16  Then Samuel said unto Saul, Stay, and I will tell thee what the LORD hath said to me this night. And he said unto him, Say on.
17  And Samuel said, When thou wast little in thine own sight, wast thou not made the head of the tribes of Israel, and the LORD anointed thee king over Israel?
18  And the LORD sent thee on a journey, and said, Go and utterly destroy the sinners the Amalekites, and fight against them until they be consumed.
19  Wherefore then didst thou not obey the voice of the LORD, but didst fly upon the spoil, and didst evil in the sight of the LORD?
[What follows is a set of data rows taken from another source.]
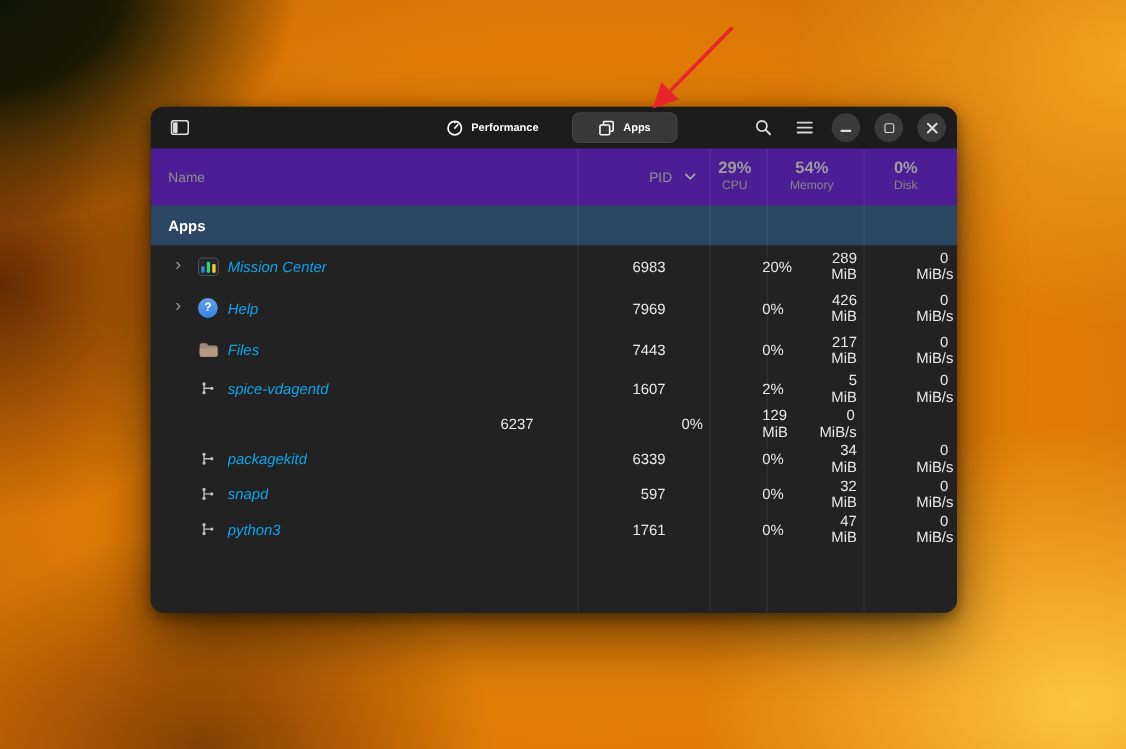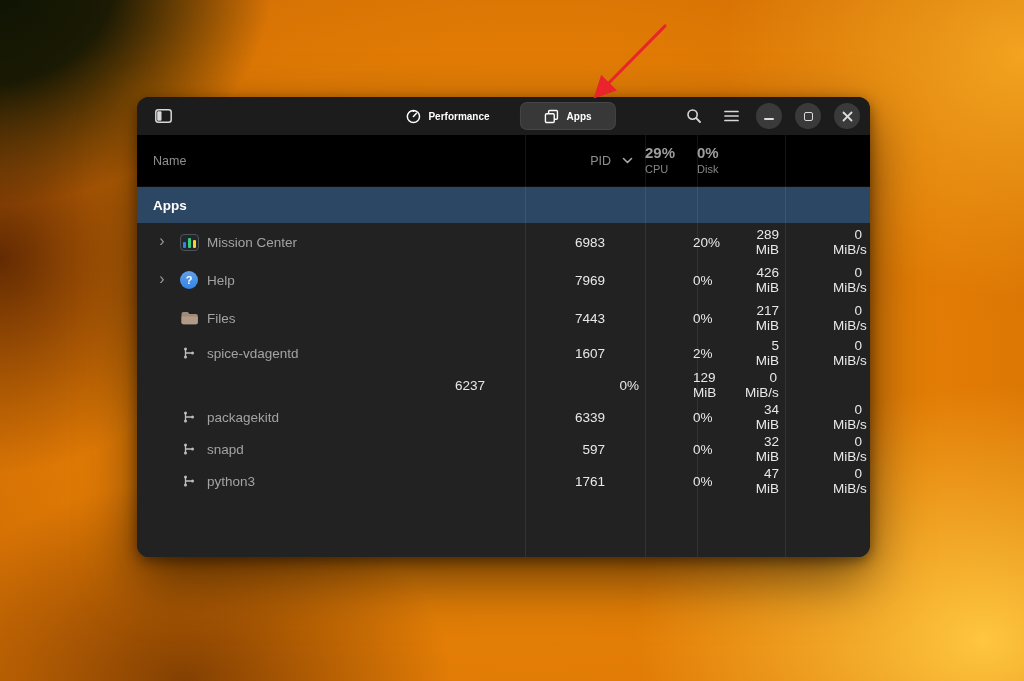--- a/index.html
+++ b/index.html
@@ -44,7 +44,7 @@
 
   .grid { display:grid; grid-template-columns:388px 120px 52px 88px 85px; }
 
-  .col-header { height:52px; background:#000000; border-bottom:1px solid rgba(255,255,255,.05); align-items:center; }
+  .col-header { height:52px; background:#4c1d95; border-bottom:1px solid rgba(255,255,255,.05); align-items:center; }
   .ch-name { padding-left:16px; font-size:12.5px; color:#8f8f8f; }
   .ch-pid  { display:flex; justify-content:flex-end; align-items:center; gap:11px; padding-right:12px; font-size:12.5px; color:#8f8f8f; }
   .ch-stat { display:flex; flex-direction:column; align-items:flex-start; justify-content:center; padding-right:6px; line-height:1.25; }

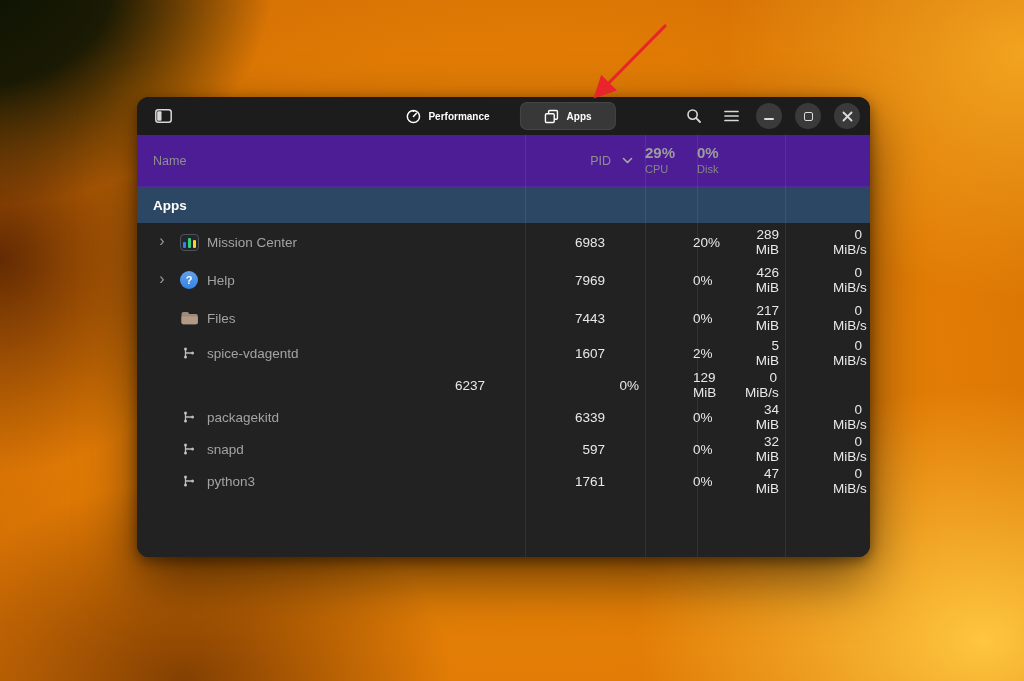--- a/index.html
+++ b/index.html
@@ -47,7 +47,7 @@
   .col-header { height:52px; background:#4c1d95; border-bottom:1px solid rgba(255,255,255,.05); align-items:center; }
   .ch-name { padding-left:16px; font-size:12.5px; color:#8f8f8f; }
   .ch-pid  { display:flex; justify-content:flex-end; align-items:center; gap:11px; padding-right:12px; font-size:12.5px; color:#8f8f8f; }
-  .ch-stat { display:flex; flex-direction:column; align-items:flex-start; justify-content:center; padding-right:6px; line-height:1.25; }
+  .ch-stat { display:flex; flex-direction:column; align-items:center; justify-content:center; padding-right:6px; line-height:1.25; }
   .ch-stat .val { font-size:15px; font-weight:700; color:#9d9d9d; }
   .ch-stat .lbl { font-size:11px; color:#868686; }
 

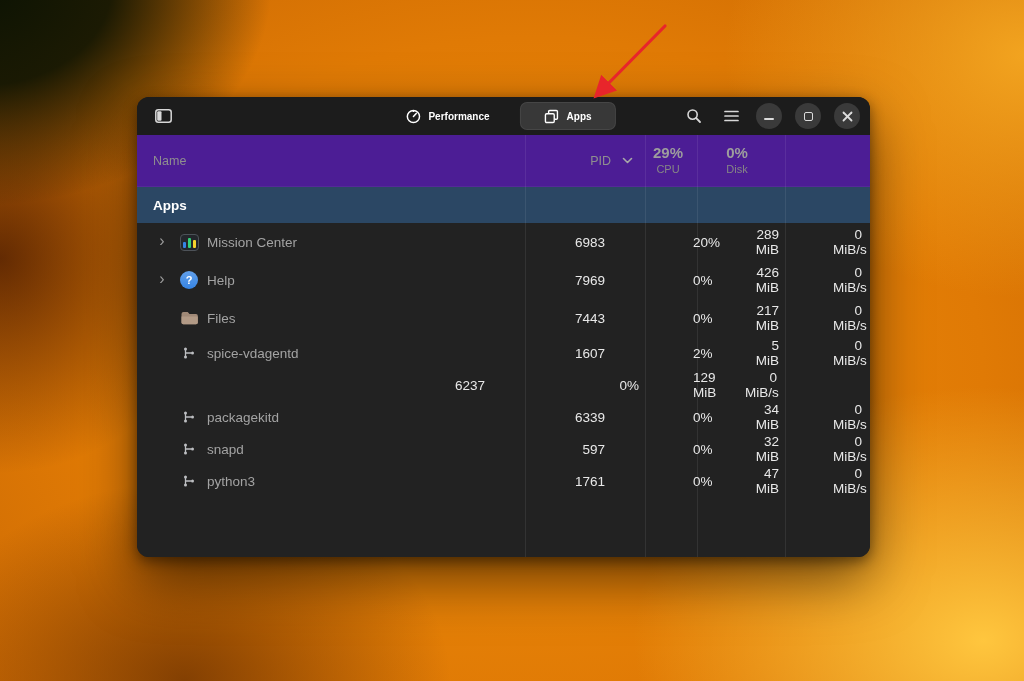--- a/index.html
+++ b/index.html
@@ -176,6 +176,10 @@
         <span class="val">29%</span>
         <span class="lbl">CPU</span>
       </div>
+      <div class="ch-stat cell-mem">
+        <span class="val">54%</span>
+        <span class="lbl">Memory</span>
+      </div>
       <div class="ch-stat cell-disk">
         <span class="val">0%</span>
         <span class="lbl">Disk</span>

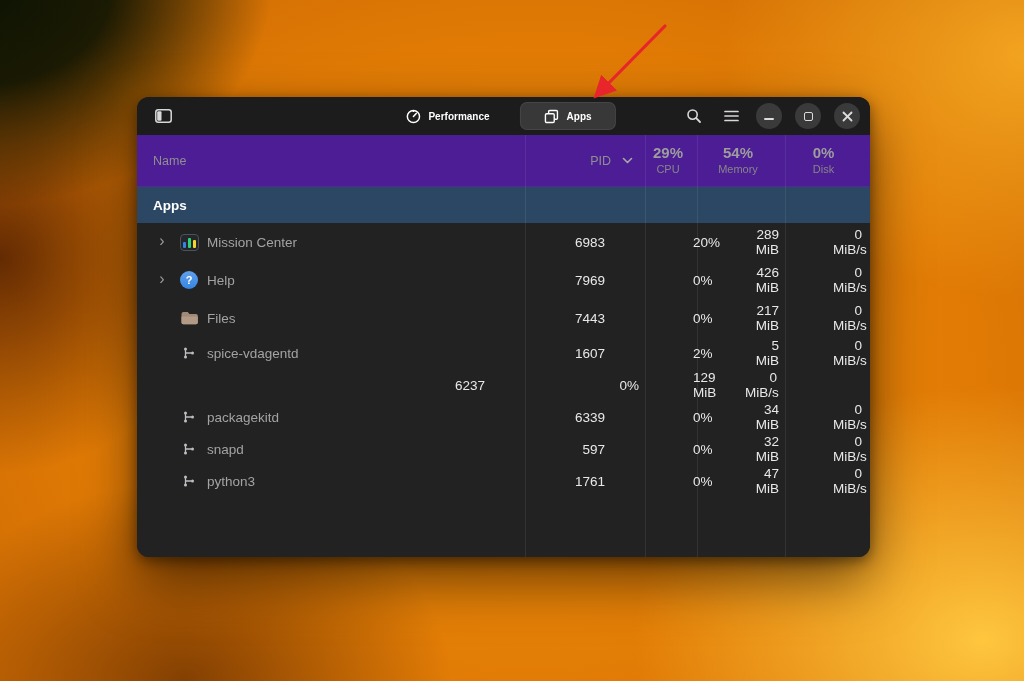--- a/index.html
+++ b/index.html
@@ -61,7 +61,7 @@
   .name-cell { display:flex; align-items:center; padding-left:16px; gap:8px; min-width:0; }
   .expander { width:18px; text-align:center; font-size:16px; line-height:1; color:#9a9a9a; cursor:pointer; flex:none; margin-top:-2px; }
   .expander.spacer { visibility:hidden; }
-  .row-name { font-size:13.5px; color:#a3a3a3; white-space:nowrap; overflow:hidden; text-overflow:ellipsis; }
+  .row-name { font-size:13.5px; color:#0ea5e9; white-space:nowrap; overflow:hidden; text-overflow:ellipsis;font-style:italic; }
   .num { text-align:right; font-size:13.5px; color:#e8e8e8;margin-left:48px; }
   .cell-pid { padding-right:40px; }
   .cell-cpu { padding-right:6px; }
20  And Saul said unto Samuel, Yea, I have obeyed the voice of the LORD, and have gone the way which the LORD sent me, and have brought Agag the king of Amalek, and have utterly destroyed the Amalekites.
21  But the people took of the spoil, sheep and oxen, the chief of the things which should have been utterly destroyed, to sacrifice unto the LORD thy God in Gilgal.
22  And Samuel said, Hath the LORD as great delight in burnt offerings and sacrifices, as in obeying the voice of the LORD? Behold, to obey is better than sacrifice, and to hearken than the fat of rams.
23  For rebellion is as the sin of witchcraft, and stubbornness is as iniquity and idolatry. Because thou hast rejected the word of the LORD, he hath also rejected thee from being king.